Having expanded from just Prince Rupert at one point, into territories like Terrace, Kitimat, Port Edward, Smithers, Telkwa, Houston, Metlakatla, Kispiox and Hazelton, CityWest is embracing new lands, new ideas, new technologies and new services – all in the name of their customers.
Netflix, for example, has become an increasing presence on data usage for CityWest’s customers, going from below 10 per cent of customers’ usage when it was first introduced years ago, to now accounting for approximately 55 per cent of CityWest’s customers’ Internet usage.
Of course, the online TV and movie streaming company represents competition to the cable packages that CityWest itself sells, but Holkestad was very emphatic that he and his company deliver what CityWest’s customers want all across the north.
“Why do I do it? Because you (the customer) want it. Being a local company, we understand that, so we’re giving you what you want, not what I want to sell you. So, we’re always looking at the customers’ needs. It’s a huge change,” said the CEO.
Another huge change is the sheer amount of Internet usage that the average Prince Rupert or northwest household consumes. What was once a single-sourced dial-up connection in a home, now may have as many as a dozen or more wireless devices connecting to the Internet.
“We’ve taken those customers and given them higher speeds. You need more bandwidth today, because you’re using more bandwidth … It’s a huge crunch on data that’s morphing all the time,” he said.
“To keep up to it, that’s a huge challenge for us, and we [perform upgrades] from 2 a.m. – 6 a.m. so we don’t interrupt your service.”
While introducing fiber-optic communication (replacing copper wire connections for faster, direct speeds) and direct fiber-to-the-home (FTTH) set-ups in other places in the northwest due to funding from grants, the technology will come to Prince Rupert in the near future, starting with new subdivisions, Holkestad explained.
“When we do get it, people will get the newest ones, because there’s new technologies,” he said.
CityWest has built a fiber-optic system all the way to Prince George and have even built a system that reaches Vancouver and Seattle.
“Why do we do that? So, once we get into Seattle, Washington, Google and Facebook and all those other huge companies are in the same room, so I’ll connect directly to them. It means faster service for you and less latency. The fact that we own and operate a system there is an amazing thing. For a small company and our technicians and employees, for them to make that happen is amazing. Our technicians have fixed Shaw’s problems for Shaw. We have great employees,” said Holkestad.
CityWest comprises 80-plus employees and does not receive any money from the City to operate. It’s given back a $400,000 distribution payment to the City of Prince Rupert, its sole shareholder for each of the past two years.
The CEO is also proud of the flexibility and adaptability of the company.
For LNG companies looking to settle in the Prince Rupert area, Holkestad explained that they are always quite surprised that the company can be able to deliver anything they could ask for.
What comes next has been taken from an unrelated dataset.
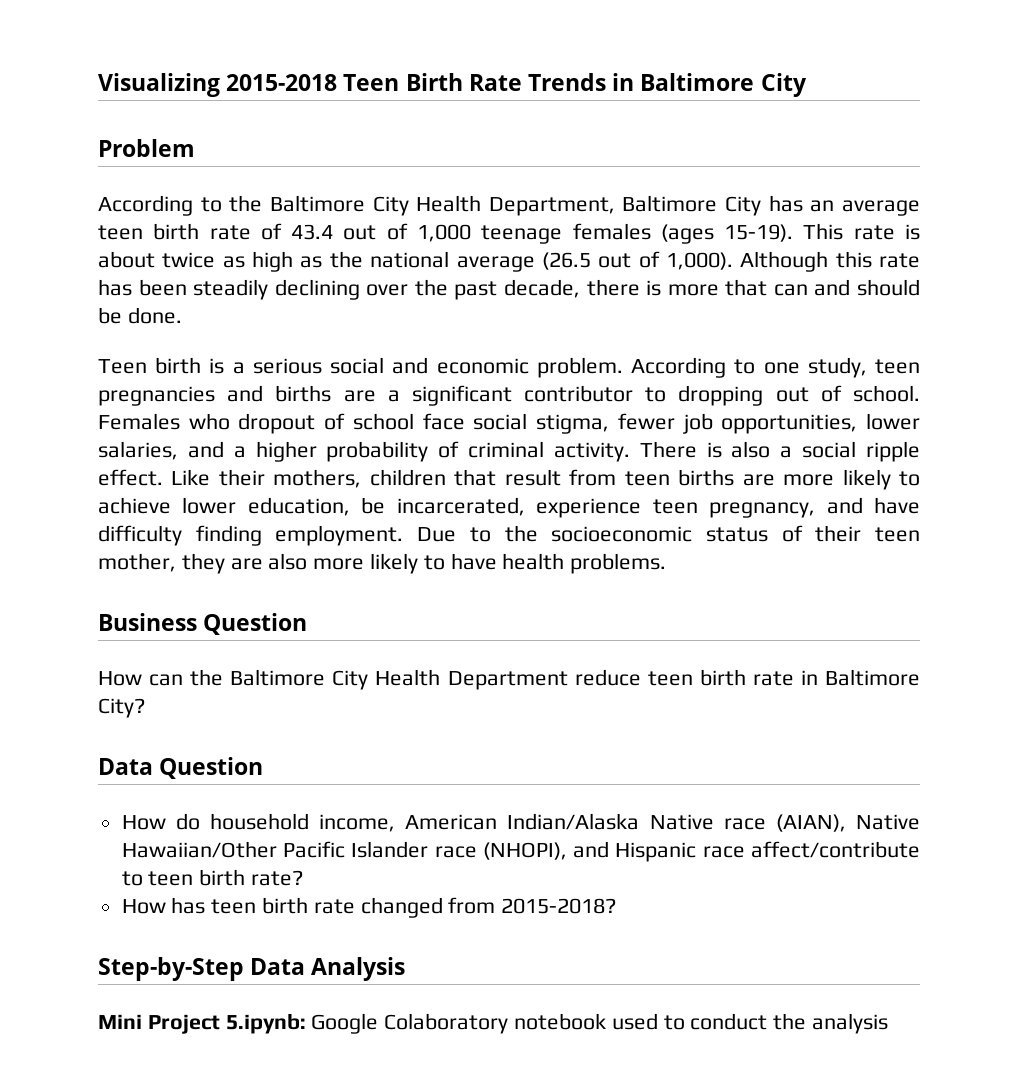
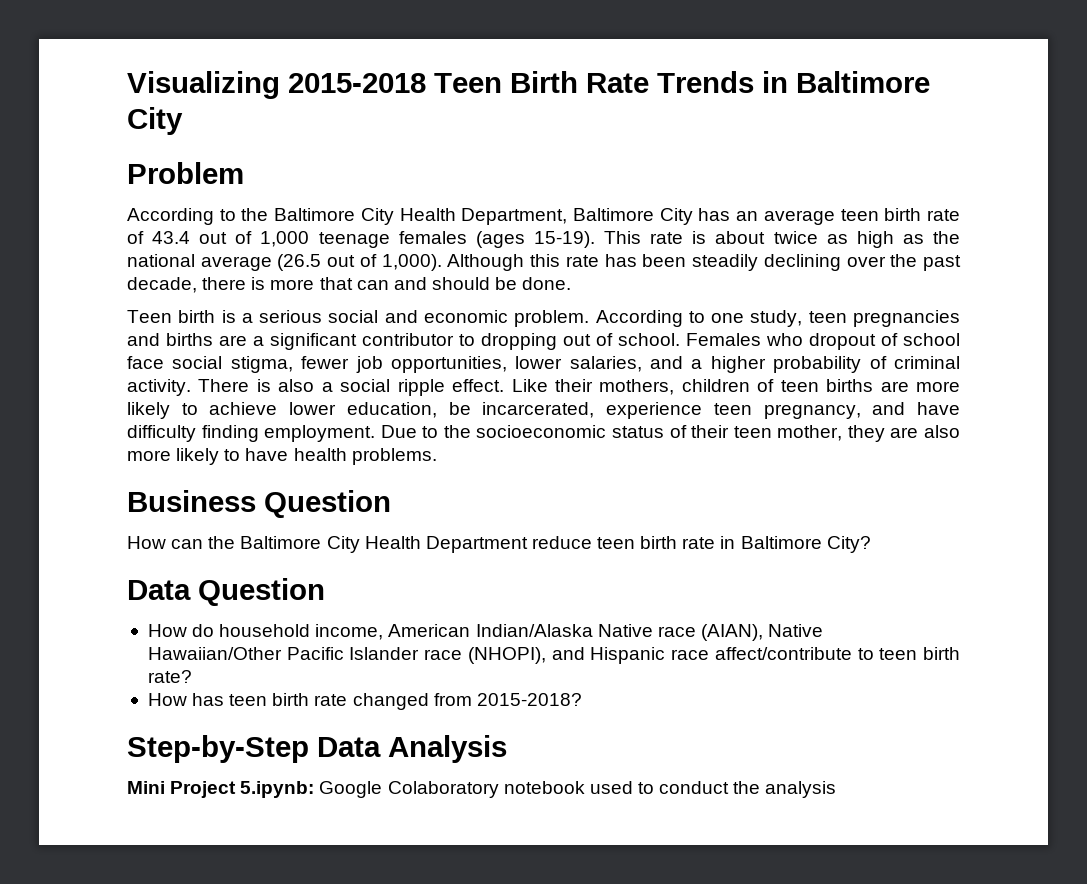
- Like their mothers, children that result from teen births are more likely to achieve lower education, be incarcerated, experience teen pregnancy, and have difficulty finding employment.
+ Like their mothers, children of teen births are more likely to achieve lower education, be incarcerated, experience teen pregnancy, and have difficulty finding employment.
“When you get very big, you become very pigeonholed – ‘This is what I have. Take it or leave it’. We are very much a ‘What do you want? We’ll build it for you’. It’s one of our powers and we can do it faster.
Attending the #BCTECH summit in Vancouver, Holkestad saw first-hand the holo-lens and 3D technology that will soon be capable in everyday homes and he was excited for the possibilities.
“The future’s going to be amazing. You’re going to be a part of it I’m going to be a part of it … and it’s our job to make sure we give you the ability to take all that and use it,” he said.